Paesi come il Brasile, la Cina, l’India ed il Sudafrica hanno comunque finora dimostrato poco interesse nell’istituzione di regimi globali, preferendo conservare il ruolo di giocatori liberi. Jorge Castañeda, ex ministro degli esteri messicano, si è spinto oltre affermando che questi paesi si sono sistematicamente opposti alle regole globali a partire dal cambiamento climatico per arrivare al commercio internazionale.

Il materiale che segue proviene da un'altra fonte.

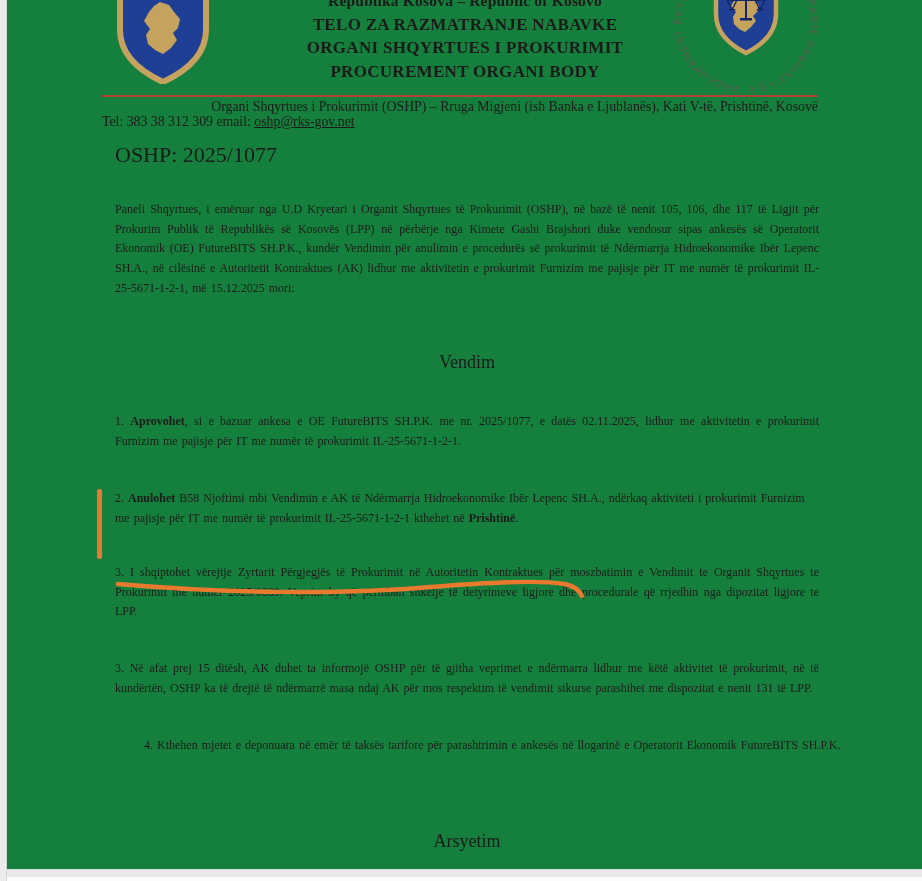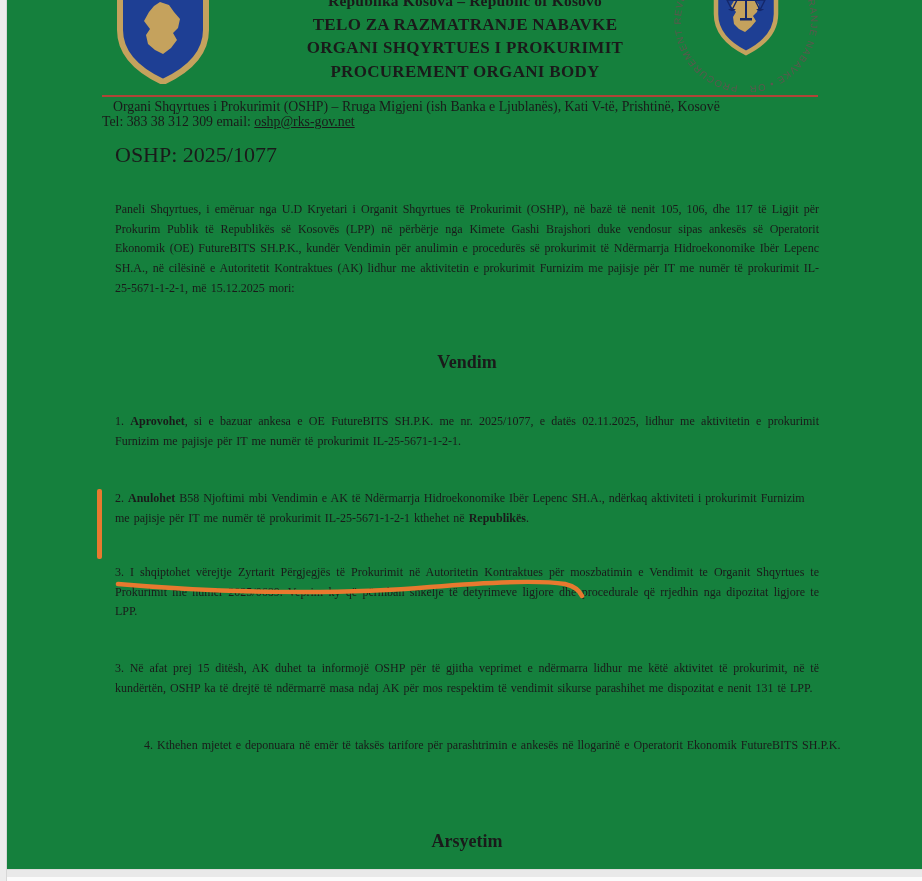--- a/index.html
+++ b/index.html
@@ -33,22 +33,22 @@
     text-align:center; font-weight:bold; line-height:23.5px;
   }
   .title-line1 { font-size:15.5px; letter-spacing:0.2px; }
   .title-line  { font-size:17px; letter-spacing:0.3px; }
 
   .header-rule {
     position:absolute; left:95px; top:95px; width:716px; height:0;
     border-top:2px solid var(--header-rule-red, #b04437);
   }
   .address-1 {
-    position:absolute; left:106px; top:99px; width:716px;
-    text-align:left; font-size:13.8px;
+    position:absolute; left:95px; top:99px; width:716px;
+    text-align:right; font-size:13.8px;
   }
   .address-2 {
     position:absolute; left:95px; top:114px; width:716px;
     text-align:left; font-size:13.8px;
   }
   .address-2 .email { text-decoration:underline; }
 
   .ref-number {
     position:absolute; left:108px; top:142px; width:702px;
     text-align:left; font-weight:normal; font-size:22px;
@@ -62,21 +62,21 @@
   }
   .intro    { top:200px; }
   .item-1   { top:412px; }
   .item-2   { top:489px; text-align:left; }
   .item-3   { top:563px; }
   .item-3b  { top:659px; }
   .item-4   { top:736px;margin-left:29px; }
 
   .section-heading {
     position:absolute; left:108px; width:704px; text-align:center;
-    font-weight:bold; font-size:18px;
+    font-weight:normal; font-size:18px;
   }
   .heading-vendim   { top:352px; }
   .heading-arsyetim { top:831px; }
 
   
   .annotation-bar {
     position:absolute; left:90px; top:489px; width:5px; height:70px;
     background:var(--annotation-orange, #e8792f); border-radius:2px;
   }
   .annotation-underline {
@@ -148,21 +148,21 @@
     <span>Tel: 383 38 312 309 email: </span><span class="email">oshp@rks-gov.net</span>
   </div>
 
   <div class="ref-number">OSHP: 2025/1077</div>
 
   <div class="doc-par intro">Paneli Shqyrtues, i emëruar nga U.D Kryetari i Organit Shqyrtues të Prokurimit (OSHP), në bazë të nenit 105, 106, dhe 117 të Ligjit për Prokurim Publik të Republikës së Kosovës (LPP) në përbërje nga Kimete Gashi Brajshori duke vendosur sipas ankesës së Operatorit Ekonomik (OE) FutureBITS SH.P.K., kundër Vendimin për anulimin e procedurës së prokurimit të Ndërmarrja Hidroekonomike Ibër Lepenc SH.A., në cilësinë e Autoritetit Kontraktues (AK) lidhur me aktivitetin e prokurimit Furnizim me pajisje për IT me numër të prokurimit IL-25-5671-1-2-1, më 15.12.2025 mori:</div>
 
   <div class="section-heading heading-vendim">Vendim</div>
 
   <div class="doc-par item-1"><span>1. </span><span style="font-weight: bold;">Aprovohet</span><span>, si e bazuar ankesa e OE FutureBITS SH.P.K. me nr. 2025/1077, e datës 02.11.2025, lidhur me aktivitetin e prokurimit Furnizim me pajisje për IT me numër të prokurimit IL-25-5671-1-2-1.</span></div>
-  <div class="doc-par item-2"><span>2. </span><span style="font-weight: bold;">Anulohet</span><span> B58 Njoftimi mbi Vendimin e AK të Ndërmarrja Hidroekonomike Ibër Lepenc SH.A., ndërkaq aktiviteti i prokurimit Furnizim me pajisje për IT me numër të prokurimit IL-25-5671-1-2-1 kthehet në </span><span style="font-weight: bold;">Republikës</span><span>.</span></div>
+  <div class="doc-par item-2"><span>2. </span><span style="font-weight: bold;">Anulohet</span><span> B58 Njoftimi mbi Vendimin e AK të Ndërmarrja Hidroekonomike Ibër Lepenc SH.A., ndërkaq aktiviteti i prokurimit Furnizim me pajisje për IT me numër të prokurimit IL-25-5671-1-2-1 kthehet në </span><span style="font-weight: bold;">Prishtinë</span><span>.</span></div>
   <div class="doc-par item-3"><span>3. I shqiptohet vërejtje Zyrtarit Përgjegjës të Prokurimit në Autoritetin Kontraktues për moszbatimin e Vendimit te Organit Shqyrtues te Prokurimit  me numër 2025/0689. Veprim ky që përmban shkelje të detyrimeve ligjore dhe procedurale që rrjedhin nga dipozitat ligjore te LPP.</span></div>
   <div class="doc-par item-3b"><span>3. Në afat prej 15 ditësh, AK duhet ta informojë OSHP për të gjitha veprimet e ndërmarra lidhur me këtë aktivitet të prokurimit, në të kundërtën, OSHP ka të drejtë të ndërmarrë masa ndaj AK për mos respektim të vendimit sikurse parashihet me dispozitat e nenit 131 të LPP.</span></div>
   <div class="doc-par item-4"><span>4. Kthehen mjetet e deponuara në emër të taksës tarifore për parashtrimin e ankesës në llogarinë e Operatorit Ekonomik FutureBITS SH.P.K.</span></div>
 
   <div class="annotation-bar"></div>
   <svg class="annotation-underline" viewBox="0 0 492 28">
     <path d="M8,10 C110,19 230,21 320,13 C380,8 430,6 455,10 Q468,13 472,22" fill="none" stroke="var(--annotation-orange, #e8792f)" stroke-width="4.5" stroke-linecap="round"></path>
   </svg>
 
   <div class="section-heading heading-arsyetim">Arsyetim</div>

Temiamo di essere troppo duri nei confronti dei paesi in via di sviluppo, ma dobbiamo ricordarci che da tempo gli analisti politici sono preoccupati del fatto che una maggior diffusione della potenza economica possa portare ad un’economia mondiale meno stabile. Se il centro di gravità dell’economia mondiale si dovesse spostare in modo sostanziale verso i paesi in via di sviluppo, non si tratterà certo di un processo senza ostacoli, e non sarà probabilmente neppure benefico.

Possiamo comunque essere certi almeno di due cose: solo i paesi che adotteranno delle strategie di crescita mirate a stimolare un cambiamento strutturale interno otterranno dei buoni risultati, mentre il quesito della governabilità globale, ovvero come gestire un’economia mondiale ormai priva di regole, non potrà far altro che peggiorare.